Gemeinden sollen auf Kelch- und Mundkommunion sowie das Friedenszeichen durch Händedruck verzichten und die Weihwasserbecken an den Kirchtüren leeren.

Angesichts der Verbreitung des Corona-Virus hat das Bistum Essen konkrete Gesundheits-Tipps für die Seelsorger und Gläubigen in den Gemeinden herausgegeben und auch die Mitarbeiterinnen und Mitarbeiter im Essener Generalvikariat zu besonderer Hygiene und Vorsicht aufgerufen.

So raten die Fachleute den Gemeinden gerade bei Gottesdiensten zur besonderen Vorsicht, um die Ansteckungsgefahr so weit wie möglich zu reduzieren. Unter anderem sollen die Gläubigen auf die Kelch- und die Mundkommunion verzichten und die Handkommunion praktizieren. Vor der Kommunionausteilung sollen Priester und Kommunionhelfer eine besondere Handhygiene berücksichtigen und sich eine halbe Minute lang die Hände mit Seife waschen. Zudem raten die Bistums-Experten den Gemeinden „angesichts der aktuellen Gefährdungslage“, die Weihwasserbecken an den Kirchtüren „ausnahmsweise zu leeren“ sowie während der Messe auf das Friedenszeichen in Form des Händereichens zu verzichten. „Ein freundliches Zunicken bzw. -lächeln ist hier eine gute Alternative“, heißt es in der Bistums-Information. Generell sollen sowohl Gläubige als auch Priester, bei denen der Verdacht auf eine Erkrankung besteht, „auf die Teilnahme an Gottesdiensten verzichten“.

Regelmäßig Hände waschen

Auch die Belegschaft der Bistums-Verwaltung wurde zu einem besonderen Hygiene-Engagement aufgefordert, um die Ausbreitung des Virus einzuschränken.
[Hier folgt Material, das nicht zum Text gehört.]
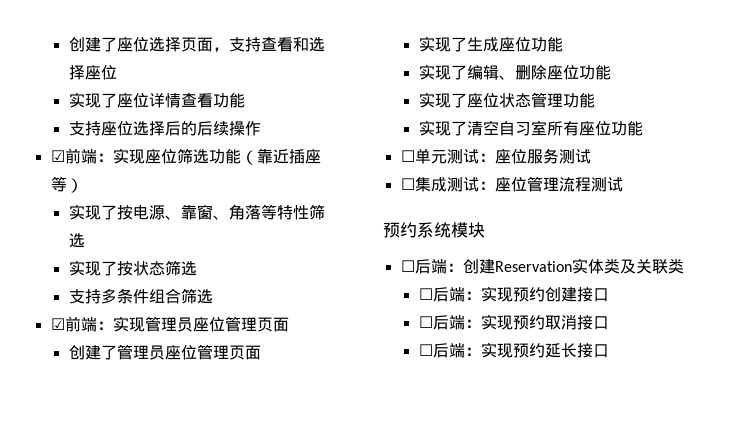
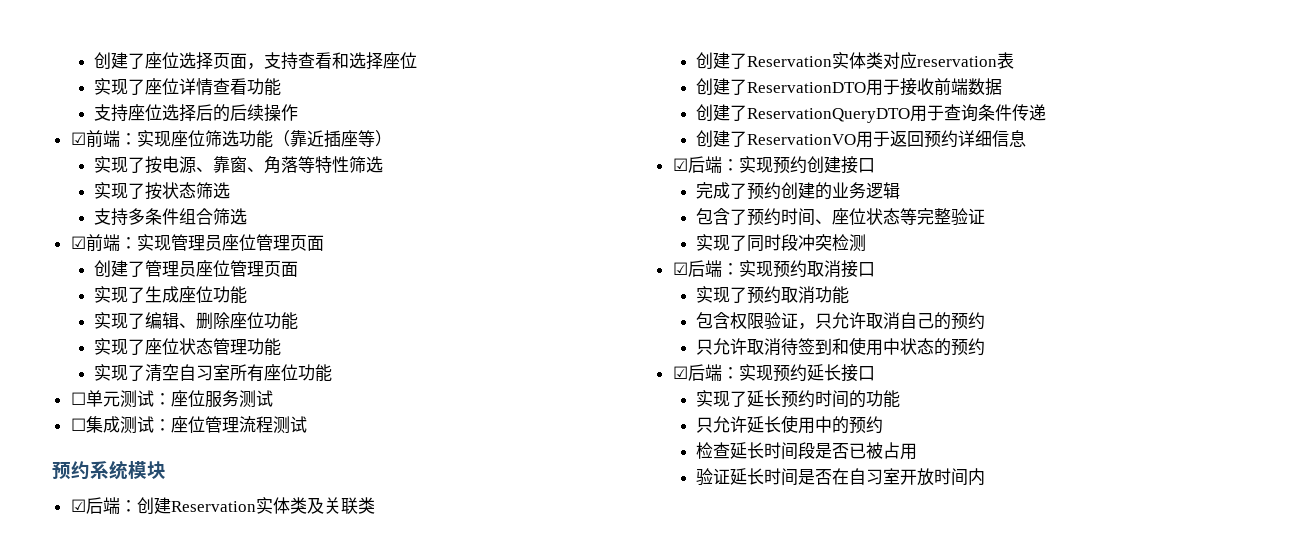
- ☐后端：创建Reservation实体类及关联类
+ ☑后端：创建Reservation实体类及关联类
- ☐后端：实现预约创建接口
+ 创建了Reservation实体类对应reservation表
+ 创建了ReservationDTO用于接收前端数据
+ 创建了ReservationQueryDTO用于查询条件传递
+ 创建了ReservationVO用于返回预约详细信息
+ ☑后端：实现预约创建接口
- ☐后端：实现预约取消接口
+ 完成了预约创建的业务逻辑
+ 包含了预约时间、座位状态等完整验证
+ 实现了同时段冲突检测
+ ☑后端：实现预约取消接口
- ☐后端：实现预约延长接口
+ 实现了预约取消功能
+ 包含权限验证，只允许取消自己的预约
+ 只允许取消待签到和使用中状态的预约
+ ☑后端：实现预约延长接口
+ 实现了延长预约时间的功能
+ 只允许延长使用中的预约
+ 检查延长时间段是否已被占用
+ 验证延长时间是否在自习室开放时间内

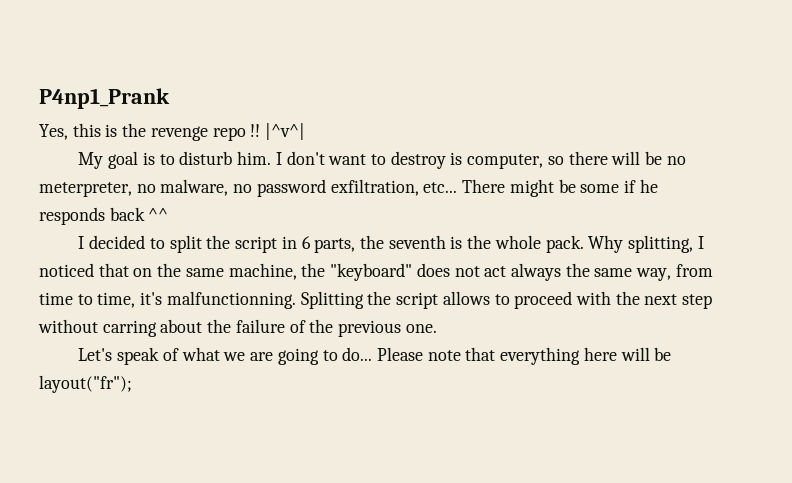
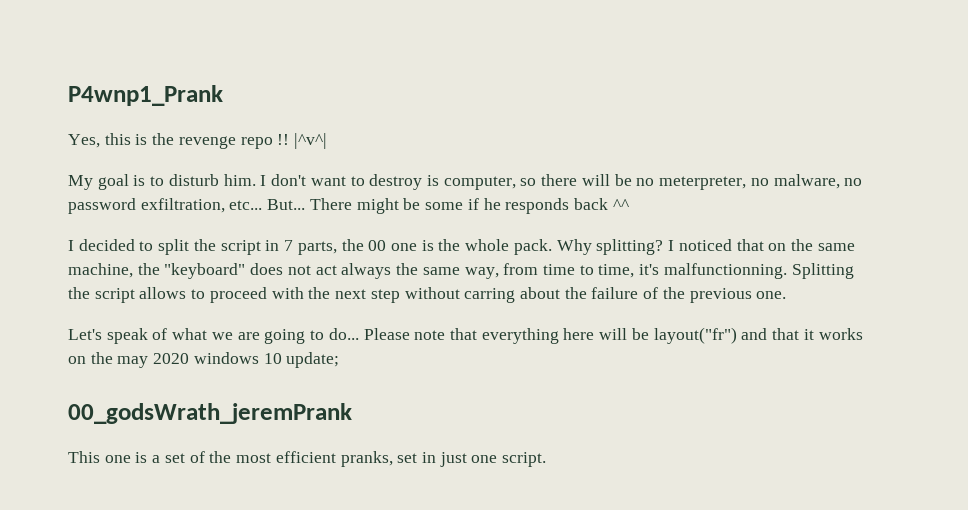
- P4np1_Prank
+ P4wnp1_Prank
+ But...
- I decided to split the script in 6 parts, the seventh is the whole pack.
+ I decided to split the script in 7 parts, the 00 one is the whole pack.
- Why splitting, I noticed that on the same machine, the "keyboard" does not act always the same way, from time to time, it's malfunctionning.
+ Why splitting? I noticed that on the same machine, the "keyboard" does not act always the same way, from time to time, it's malfunctionning.
- Please note that everything here will be layout("fr");
+ Please note that everything here will be layout("fr") and that it works on the may 2020 windows 10 update;
+ 00_godsWrath_jeremPrank
+ This one is a set of the most efficient pranks, set in just one script.

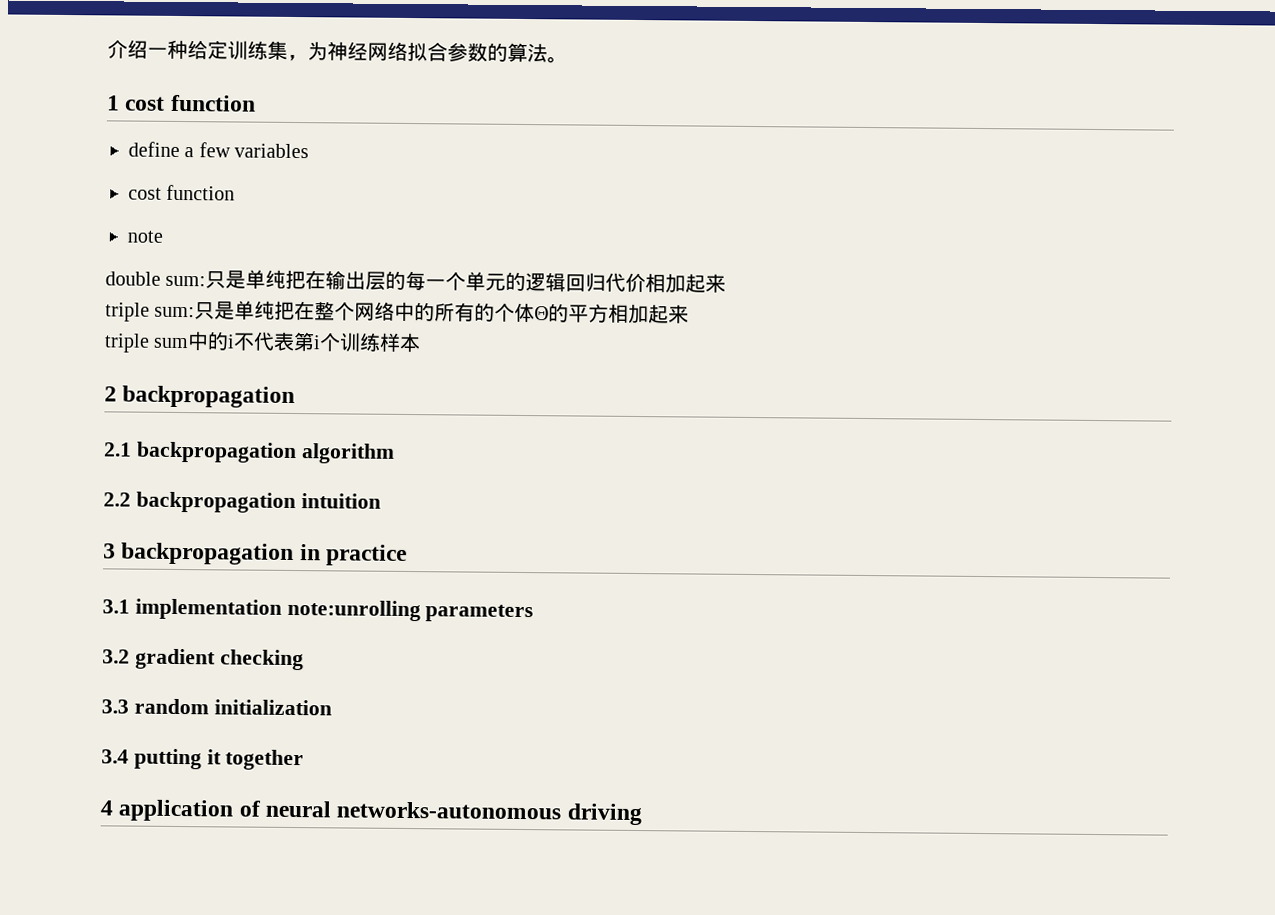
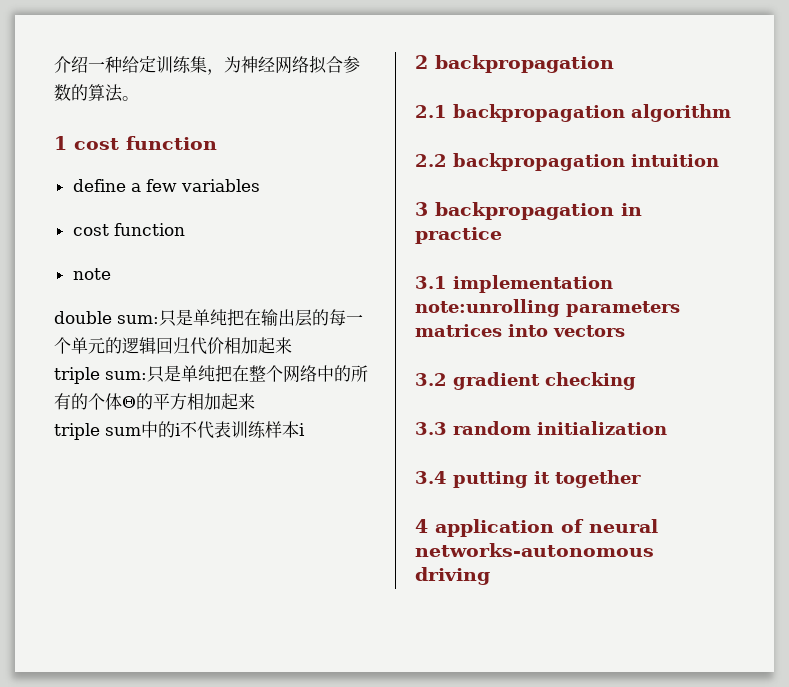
- triple sum中的i不代表第i个训练样本
+ triple sum中的i不代表训练样本i
- 3.1 implementation note:unrolling parameters
+ 3.1 implementation note:unrolling parameters matrices into vectors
Neben einem regelmäßigen intensiven Händewaschen mit Seife und der „Hustenetikette“, nur in die Armbeuge oder ein Papiertaschentuch zu husten und zu niesen werben die Fachleute dafür, zum Beispiel Klinken und Aufzugknöpfe lieber mit Ellenbogen oder Fingerknöcheln zu drücken und sich nicht mit ungewaschenen Händen im Gesicht zu berühren. Auch regelmäßiges Lüften der Büroräume sowie Reinigen von Tastatur, Touchscreens und ähnlichem soll helfen, die Wahrscheinlichkeit einer Ansteckung gering zu halten.